Conception d’études adaptées et pérennes : l’évolution rapide des pratiques et des technologies nécessite la mise en place d’investigations cliniques, dont les résultats demeureront pertinents dans le temps. Comment concevoir des protocoles agiles mais rigoureux pour produire des preuves adaptées aux exigences des autorités de santé tout en anticipant la dynamique du secteur ?

Chez Rumb, nous nous saisissons de ces sujets pour proposer une approche clinique et organisationnelle capable de répondre à ces enjeux :

en restant en lien avec les acteurs de la chaine de l’innovation : institutionnel, industriels, autorités compétentes. Il s’agit pour nous d’un enjeu de santé publique pour sécuriser l’accessibilité de ces innovations, au bénéfice des patients et des professionnels de santé.

en proposant un accompagnement adapté : de la définition des stratégies d’évaluation, incluant si nécessaire l’organisation de rencontres précoces avec la Haute Autorité de Santé (HAS), jusqu’à la conception et la conduite d’investigations cliniques adaptées.

Pour les MedTechs, les voies d’accès au remboursement restent floues avec des attentes des autorités souvent mal comprises et/ou insuffisamment anticipées.

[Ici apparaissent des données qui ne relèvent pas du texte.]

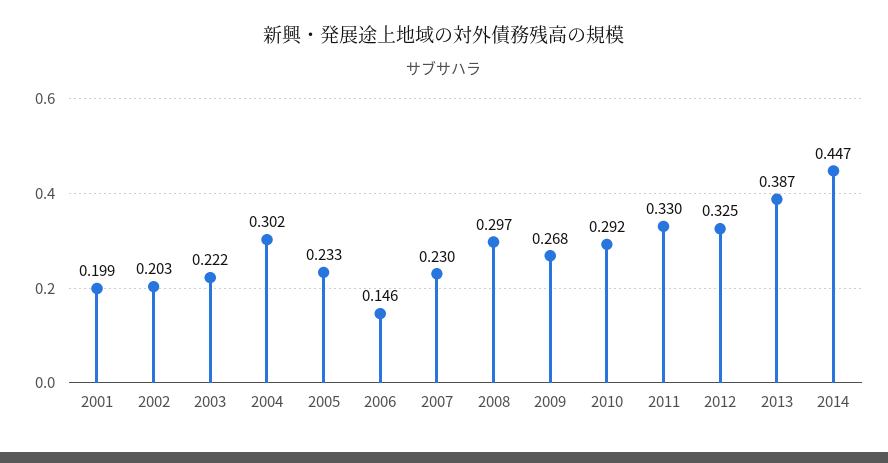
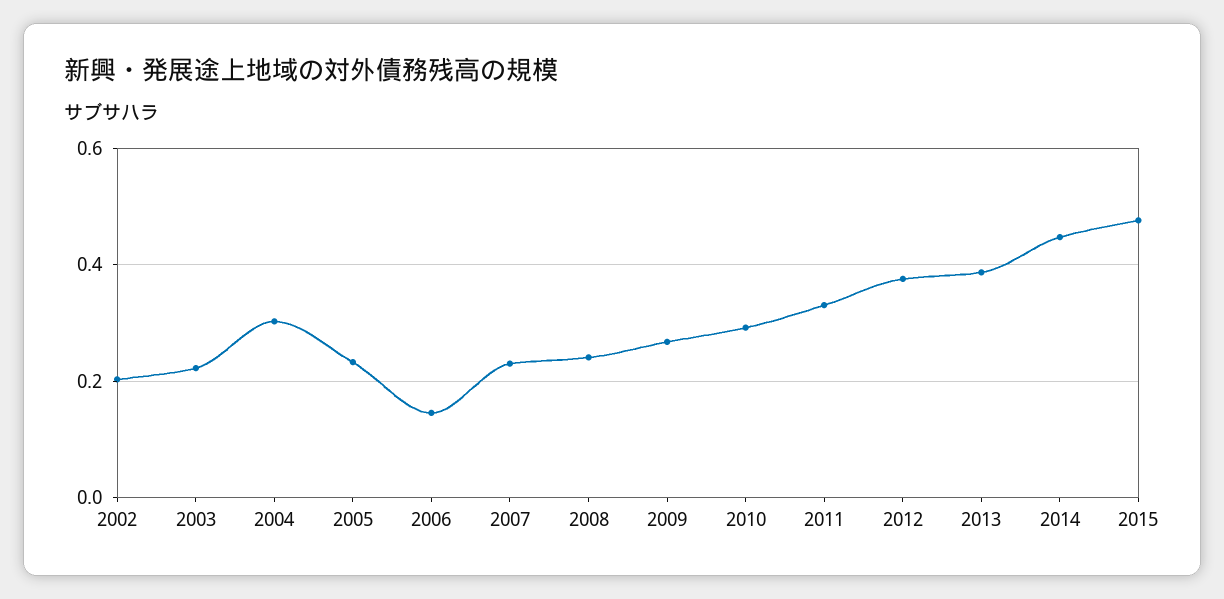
2001: 0.199 -> none
2008: 0.297 -> 0.24
2012: 0.325 -> 0.38
2015: none -> 0.48

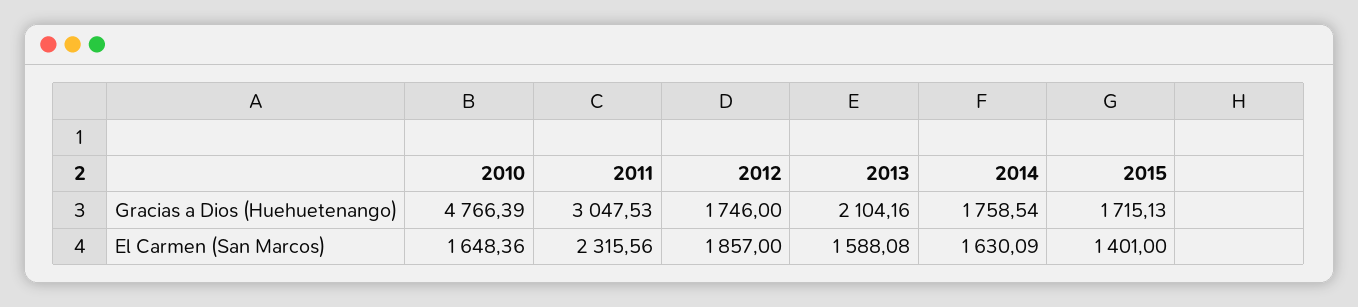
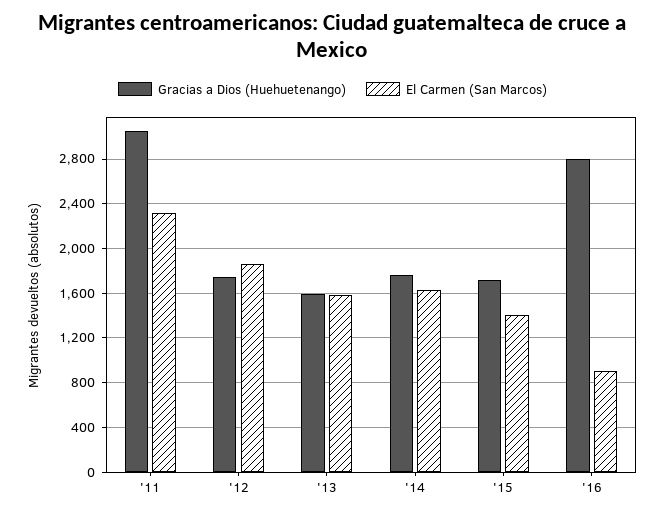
Gracias a Dios (Huehuetenango), 2010: 4766.39 -> none
Gracias a Dios (Huehuetenango), 2013: 2104.16 -> 1600
El Carmen (San Marcos), 2010: 1648.36 -> none
Gracias a Dios (Huehuetenango), '16: none -> 2800
El Carmen (San Marcos), '16: none -> 900

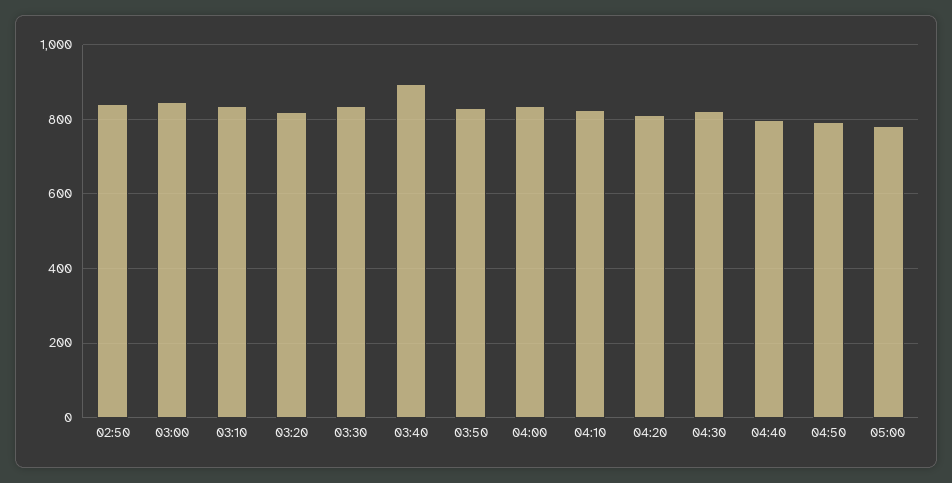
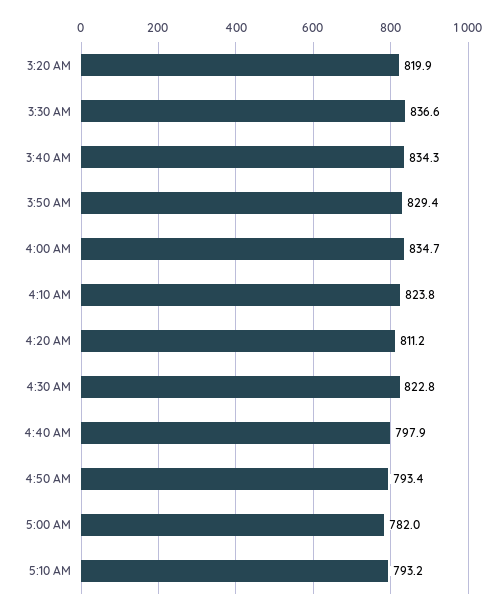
02:50: 840 -> none
03:00: 840 -> none
03:10: 840 -> none
03:40: 900 -> 834.3
5:10 AM: none -> 793.2

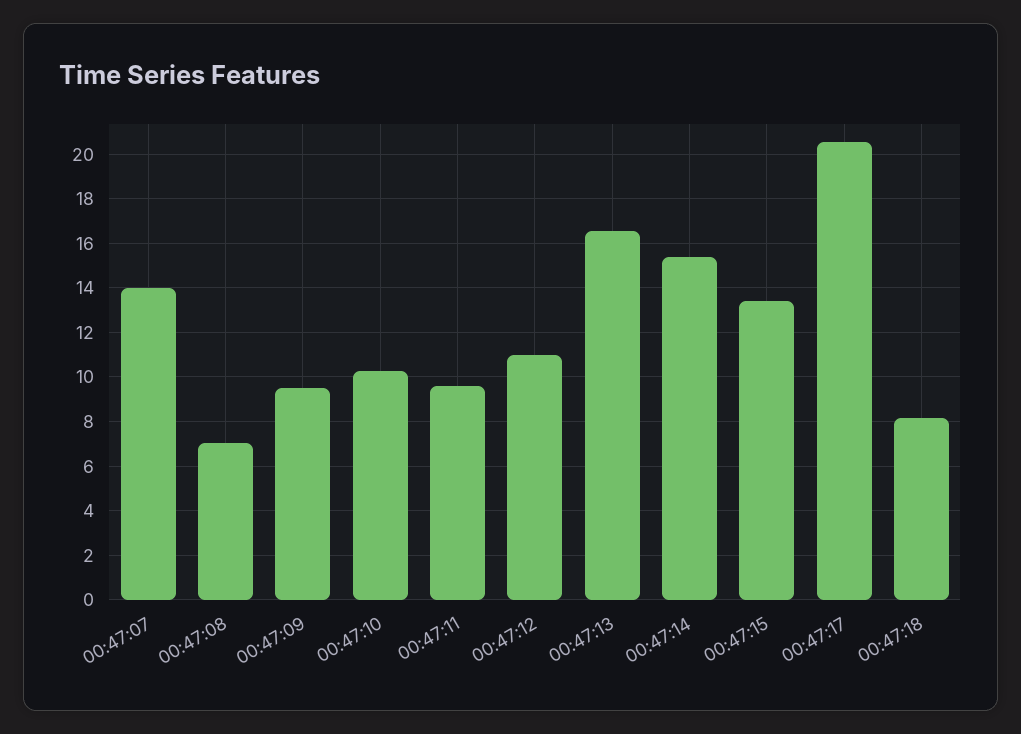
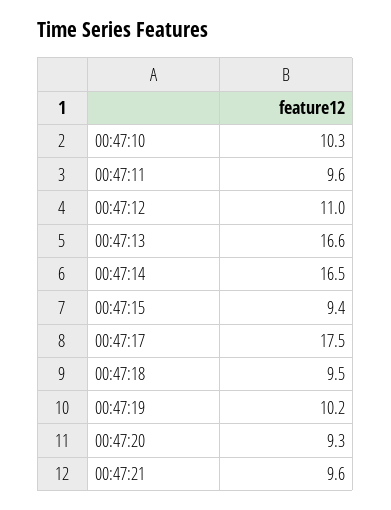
00:47:07: 14 -> none
00:47:08: 7 -> none
00:47:09: 9.5 -> none
00:47:14: 15.5 -> 16.5
00:47:15: 13.5 -> 9.4
00:47:17: 20.5 -> 17.5
00:47:18: 8 -> 9.5
00:47:19: none -> 10.2
00:47:20: none -> 9.3
00:47:21: none -> 9.6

D’après le Snitem, 41 % des entreprises du secteur ont renoncé à commercialiser un dispositif médical en France en raison d’un accès trop long et complexe, et des prix de vente jugés trop faibles.

C’est pourquoi nous vous conseillons d’intégrer dès les phases de conception une stratégie de remboursement alignée sur le développement clinique et médico-économique. En anticipant cette démarche dès la phase de conception, vous pourrez optimiser vos chances d’obtenir une prise en charge de votre produit.

Cet article est diffusé à titre informatif et ne constitue pas une référence normative ou règlementaire.